Summary: Reduce, Reuse, Recycle

The environmental dictum of “reduce, reuse, recycle” has been considered in terms of the thorium-fueled, liquid-fluoride reactor and found to be a simple and unifying theme for the options that this technology makes available. Relative to a conventional, solid-fueled uranium reactor, one can drastically REDUCE the generation of transuranic actinides, REUSE the thorium and uranium fuel is a way that allows for complete consumption of the energy resources, and RECYCLE three of the most common fission products into economically useful and even life-saving applications. The thorium-fueled liquid fluoride reactor is worthy of significant further attention, investigation, and funding based on these and many other merits.
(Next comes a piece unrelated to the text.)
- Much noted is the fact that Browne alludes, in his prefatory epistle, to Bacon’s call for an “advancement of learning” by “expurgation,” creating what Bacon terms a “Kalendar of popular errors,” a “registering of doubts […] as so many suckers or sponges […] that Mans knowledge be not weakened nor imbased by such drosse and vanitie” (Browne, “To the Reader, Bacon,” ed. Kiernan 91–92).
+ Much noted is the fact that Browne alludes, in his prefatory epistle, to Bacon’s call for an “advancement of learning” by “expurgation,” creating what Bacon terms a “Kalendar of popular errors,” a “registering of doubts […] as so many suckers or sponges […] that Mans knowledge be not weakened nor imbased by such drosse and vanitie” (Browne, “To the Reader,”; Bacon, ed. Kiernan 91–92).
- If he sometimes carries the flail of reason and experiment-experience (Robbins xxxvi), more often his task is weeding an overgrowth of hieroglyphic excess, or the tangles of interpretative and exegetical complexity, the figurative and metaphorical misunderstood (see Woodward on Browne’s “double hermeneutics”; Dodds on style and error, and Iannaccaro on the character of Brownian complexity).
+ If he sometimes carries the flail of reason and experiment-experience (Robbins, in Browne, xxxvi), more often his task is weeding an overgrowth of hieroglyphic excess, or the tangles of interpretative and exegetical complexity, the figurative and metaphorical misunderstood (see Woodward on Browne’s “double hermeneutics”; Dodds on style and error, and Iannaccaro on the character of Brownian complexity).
64 thoughts on “Thorium: Reduce, Reuse, Recycle

  1. When can I get a 25KW LFTR for my backyard? If I charge the electric power company for my unused power, how soon would I break even on my investment?

  2. Thanks for such insight and clarity regarding this technology. As an adjunct instructor of Physics I try to encourage my students to be open minded about nuclear power.

    It is unfortunate that the media is so biased against nuclear power that the average citizen is afraid of this technology.

    Our leaders lack the courage to educate the herd and move forward with technologies that can assure our energy independence. I continue to promote your writings and send letters to my government representatives.

  3. My longstanding objection to nuclear power has always been its inherent danger, not least in the reprocessing or storage of radioactive waste. My daughter alerted me to the possibilities of Thorium by sending me a link to a recent article in The Daily Telegraph, the UK newspaper. It was the first I'd ever heard of this type of reactor, and I can see how important a development this would be. I shall be writing to members of our government to suggest that as we are about to commission new nuclear reactors, this is the way to go. I shall also be writing this month's blog (View From Trevadlock Cross) on the subject, though I don't think many people read it!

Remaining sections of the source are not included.